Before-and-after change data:

- - - - - - -

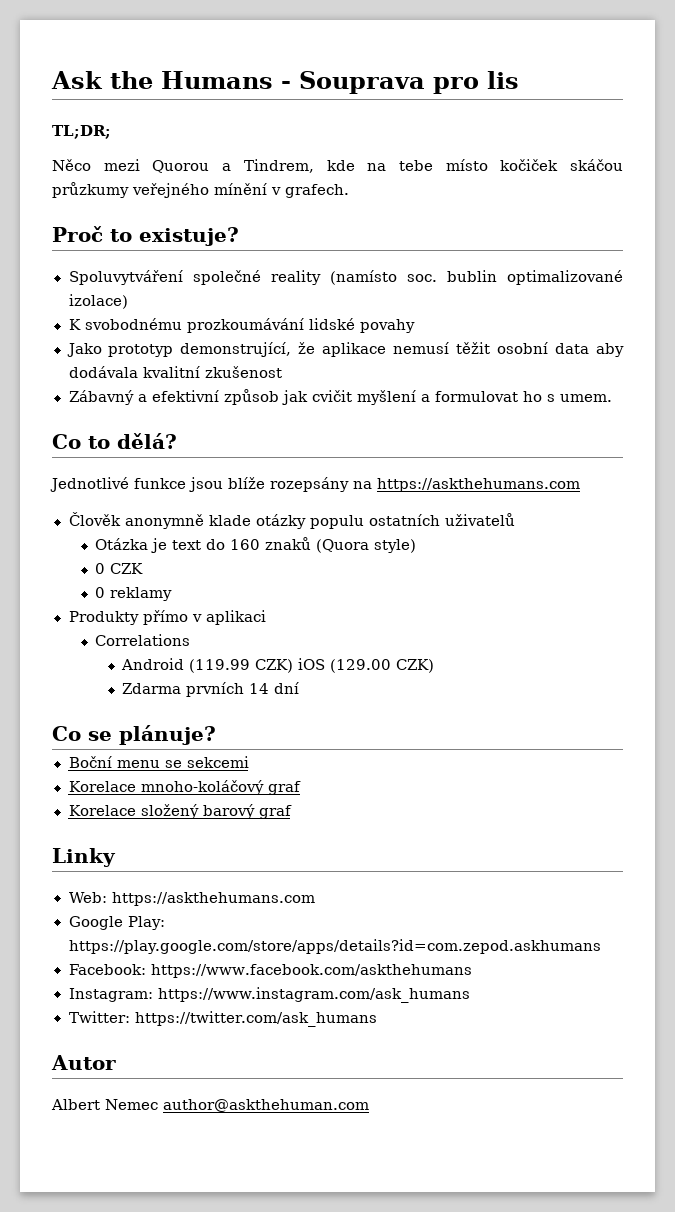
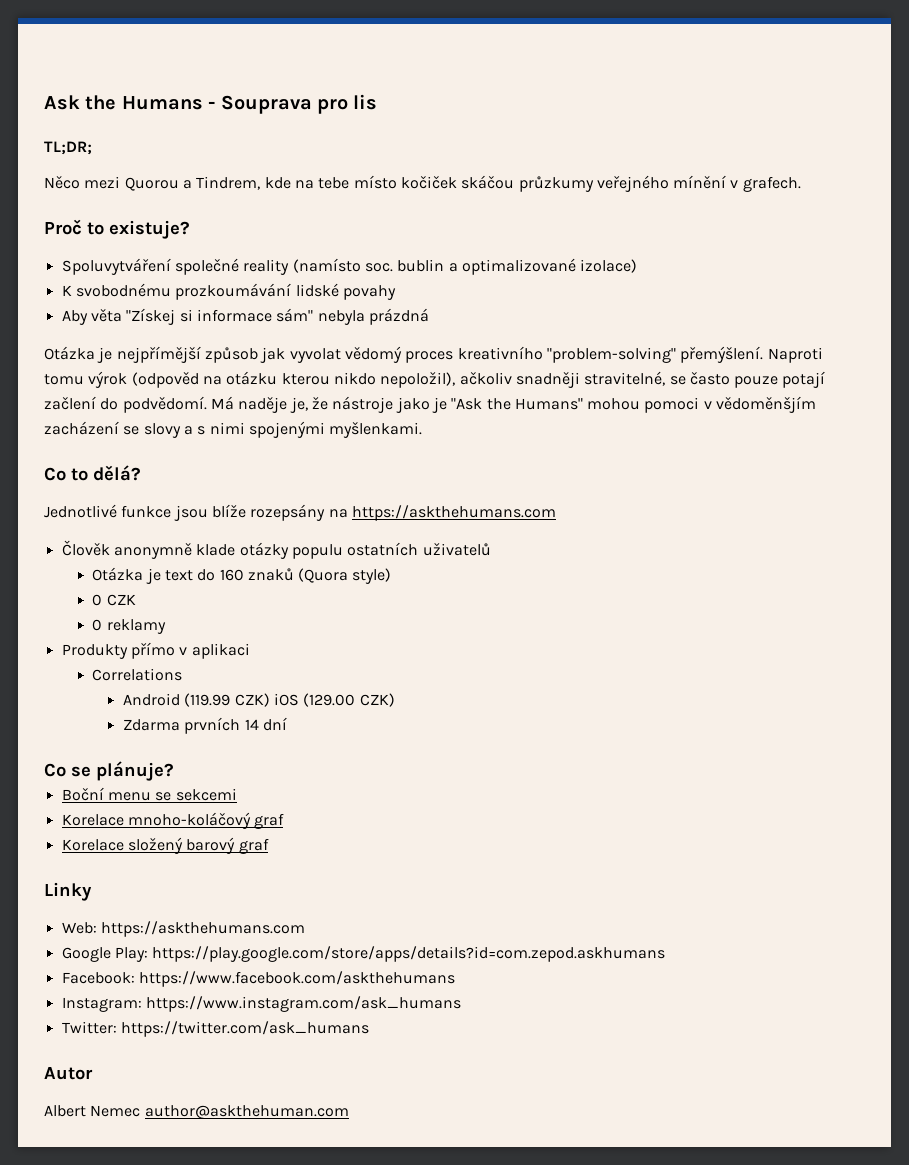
(497, 276) none -> [448,263,458,272] a
[66,342,625,357] [68,366,282,378] [68,389,612,405] Jako prototyp demonstrující, že aplikace nemusí těžit osobní data aby dodávala kvalitní zkušenost // Zábavný a efektivní způsob jak cvičit myšlení a formulovat ho s umem. -> [61,308,429,325] [44,346,823,363] [44,371,826,388] [44,396,817,413] [44,421,423,438] Aby věta "Získej si informace sám" nebyla prázdná // Otázka je nejpřímější způsob jak vyvolat vědomý proces kreativního "problem-solving" přemýšlení. Naproti tomu výrok (odpověd na otázku kterou nikdo nepoložil), ačkoliv snadněji stravitelné, se často pouze potají začlení do podvědomí. Má naděje je, že nástroje jako je "Ask the Humans" mohou pomoci v vědoměnšjím zacházení se slovy a s nimi spojenými myšlenkami.

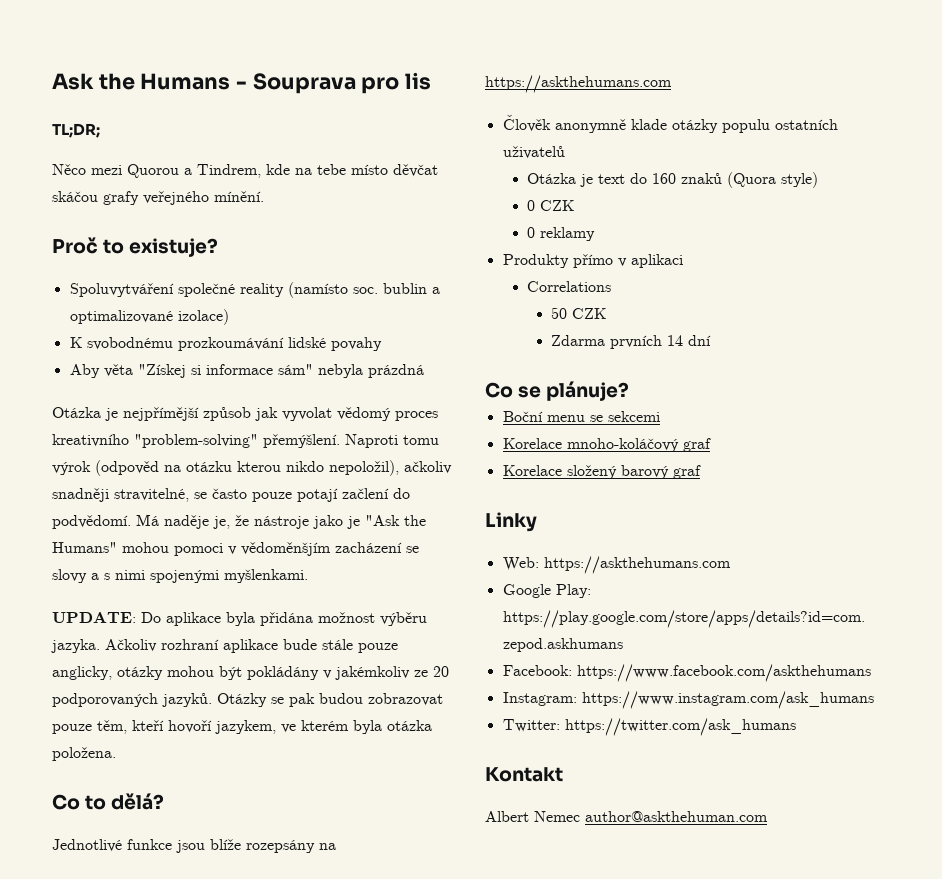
[400,175,801,192] kočiček skáčou průzkumy veřejného mínění v grafech. -> [393,164,438,177] [52,191,264,205] děvčat skáčou grafy veřejného mínění.
(423, 430) none -> [52,612,427,626] [51,639,398,653] [52,666,449,680] [52,693,443,707] [52,720,432,734] [52,747,116,761] // UPDATE: Do aplikace byla přidána možnost výběru jazyka. Ačkoliv rozhraní aplikace bude stále pouze anglicky, otázky mohou být pokládány v jakémkoliv ze 20 podporovaných jazyků. Otázky se pak budou zobrazovat pouze těm, kteří hovoří jazykem, ve kterém byla otázka položena.
[122,693,395,707] Android (119.99 CZK) iOS (129.00 CZK) -> [551,307,607,319] 50 CZK
[44,1067,93,1080] Autor -> [485,767,563,782] Kontakt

- - - - - - -

__Exercise__
Where does "none" occur in the data? Copy each line that has it.

__Expected output__
(497, 276) none -> [448,263,458,272] a
(423, 430) none -> [52,612,427,626] [51,639,398,653] [52,666,449,680] [52,693,443,707] [52,720,432,734] [52,747,116,761] // UPDATE: Do aplikace byla přidána možnost výběru jazyka. Ačkoliv rozhraní aplikace bude stále pouze anglicky, otázky mohou být pokládány v jakémkoliv ze 20 podporovaných jazyků. Otázky se pak budou zobrazovat pouze těm, kteří hovoří jazykem, ve kterém byla otázka položena.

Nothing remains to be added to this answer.